I sigh and cross my arms. My fingers dig into my biceps to block the emotion. “Nothing. Just that, if I hadn’t been a bitch this afternoon, you wouldn’t have gotten mad and had to blow off steam. So really, it’s my fault. Because I’m selfish and stupid and I didn’t even call security so you could get in after asking you to meet me. I’m…” Somewhere along the line, pinching my skin wasn’t enough. The tears broke free, building in my throat. I clear them away, shaking my head to clear that too. But I only seem to jar them further into my vocal cords. A few surge higher, bursting all the way to my eyes. I blink rapidly to stop them. “Anyway, I’m sorry. I’m just sorry for...”
“For what?”
“For being what I am.”
“What’s that? Selfish and stupid?” he echoes, his voice strangely hard and emotionless at the same time.
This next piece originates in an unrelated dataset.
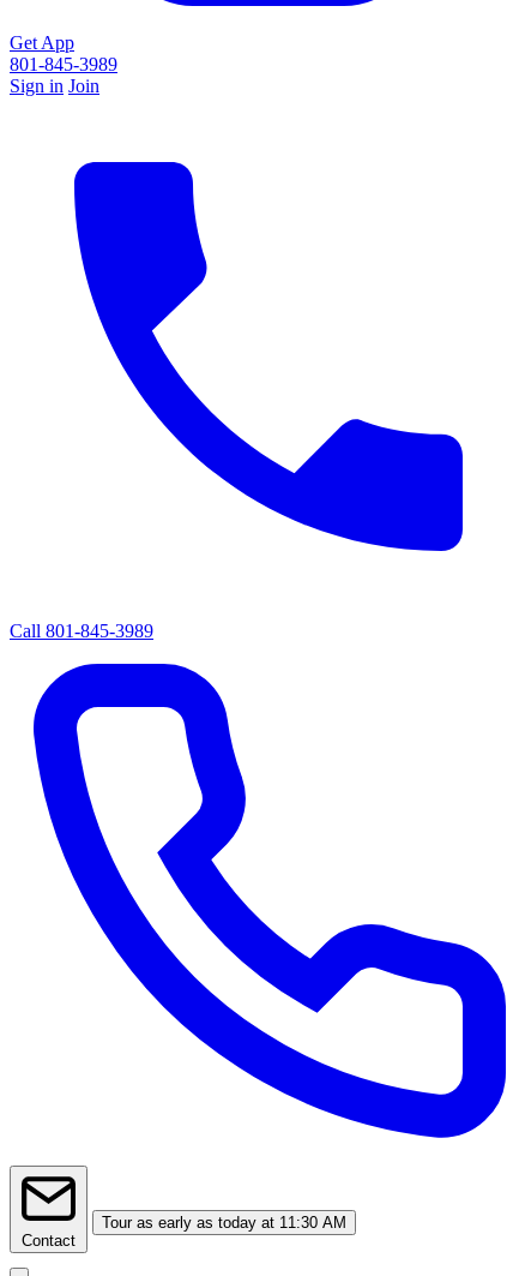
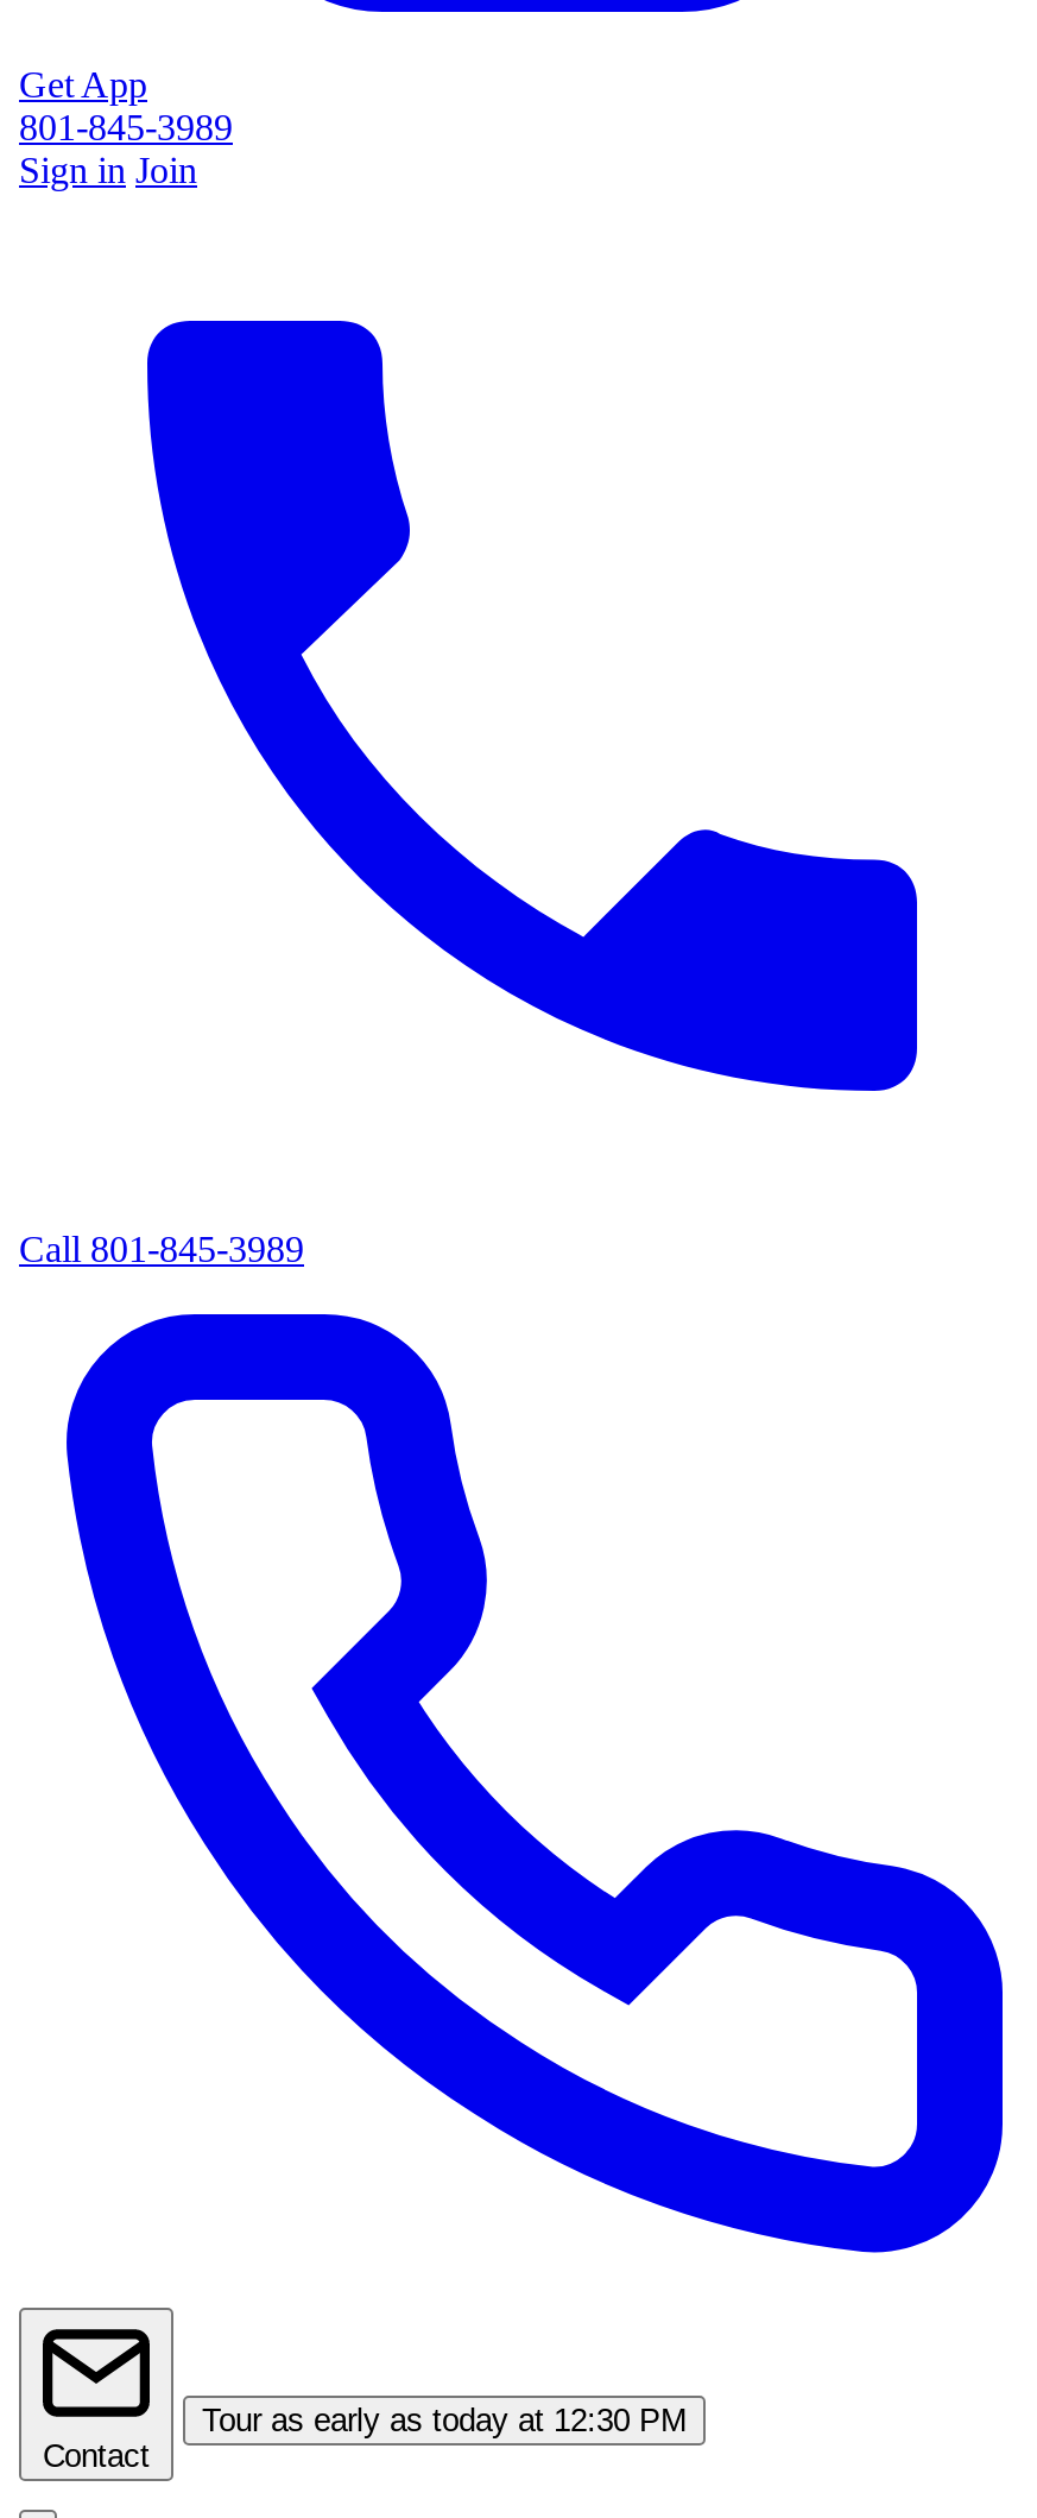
[102,1214,346,1232] Tour as early as today at 11:30 AM -> [202,2403,687,2438] Tour as early as today at 12:30 PM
I nod. “Among other things.”
He stares at me for a moment, and I shrink beneath his perusal. Not because of him, because of me. Because he’s looking for something he won’t find. Because blind faith leads to lucid doubt and he’s about to discover everything that’s missing beneath the glossy covering that attracted his attention for a fleeting moment.
She’s no one. Run!
“What else are you, Genevieve?” he asks in a low voice, almost angry.
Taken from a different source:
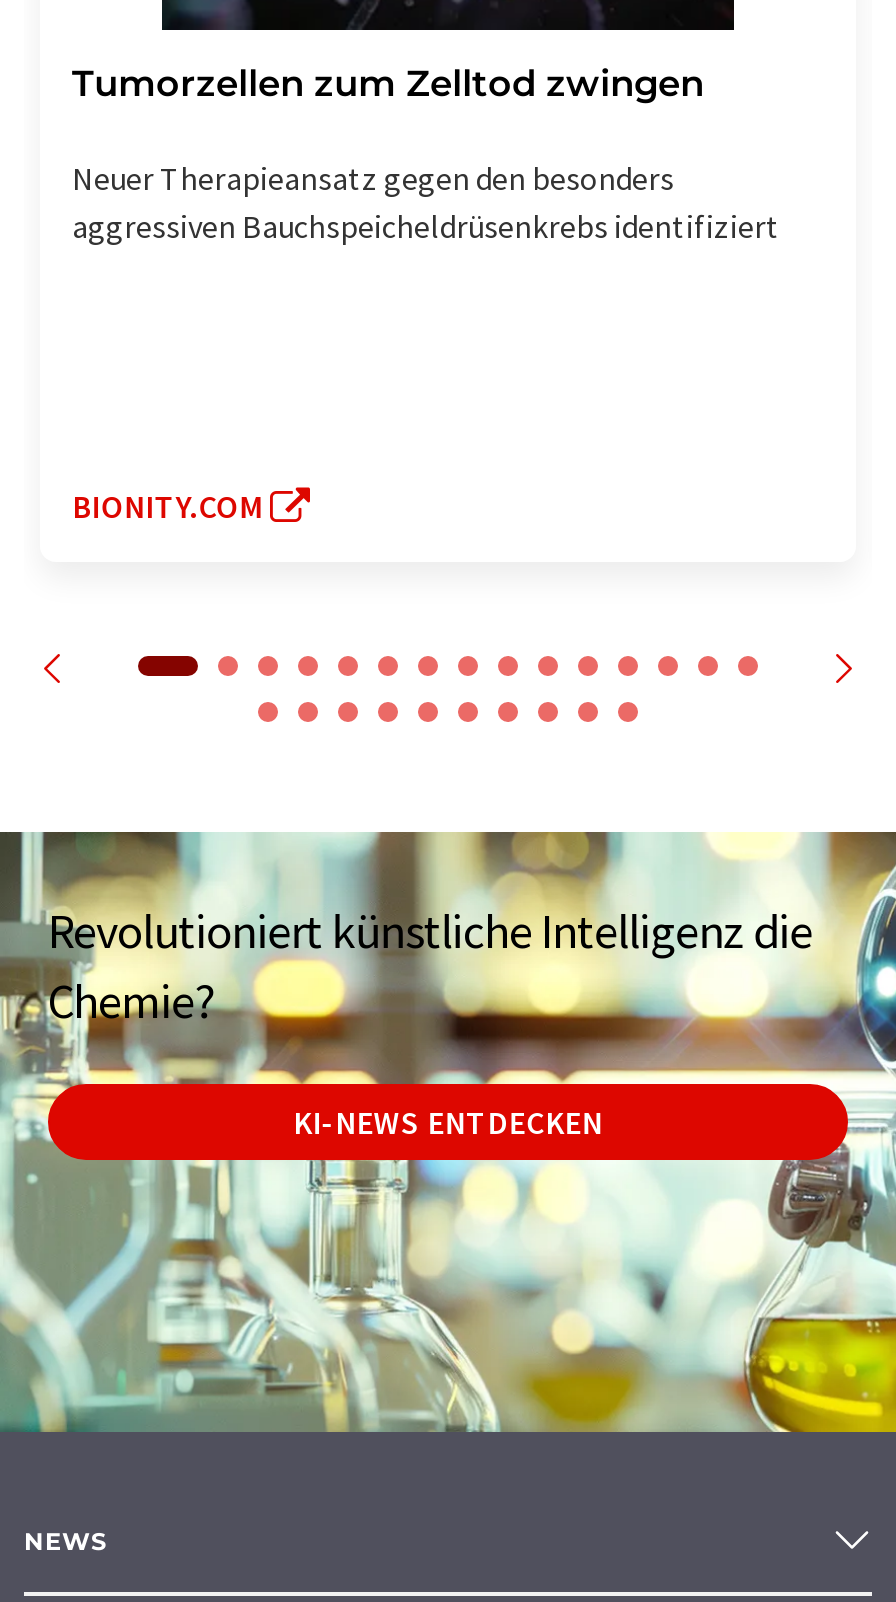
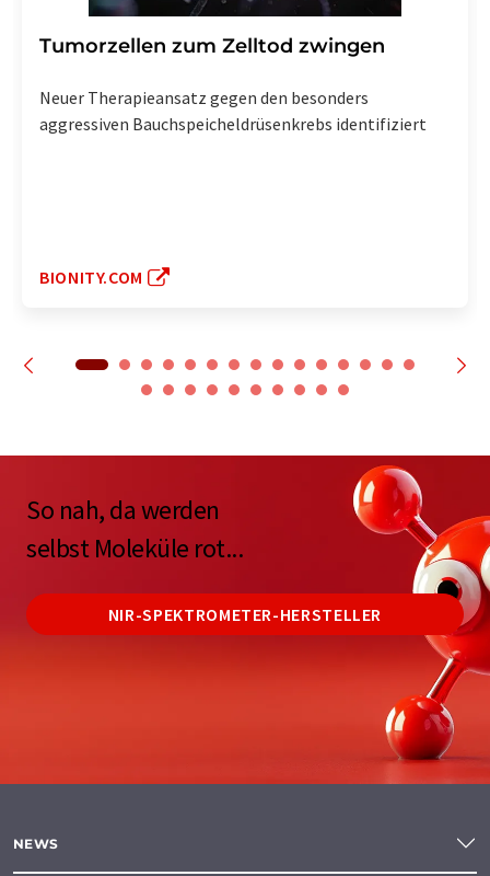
[6,830,890,1434] [image] | Revolutioniert künstliche Intelligenz die | Chemie? -> [3,454,487,785] [image] | So nah, da werden | selbst Moleküle rot...
[293,1103,603,1143] KI-NEWS ENTDECKEN -> [108,604,382,626] NIR-SPEKTROMETER-HERSTELLER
I glance at him in surprise. He’s not letting this go? Apologies are supposed to fix things. Smiles. Laughs. A flutter of thick, mascara-laced eyelashes. All those tricks just seemed to upset him more.
“What am I? I’m…” There’s no answer to that question. There are too many answers to that question.
“You said you’re selfish and stupid. What else are you? What were you thinking about when you called me crying from the bathroom today? What were you thinking about just now when you made that statement?”
I swallow the rise of old shadows, the darkness that comes screaming back. “I…”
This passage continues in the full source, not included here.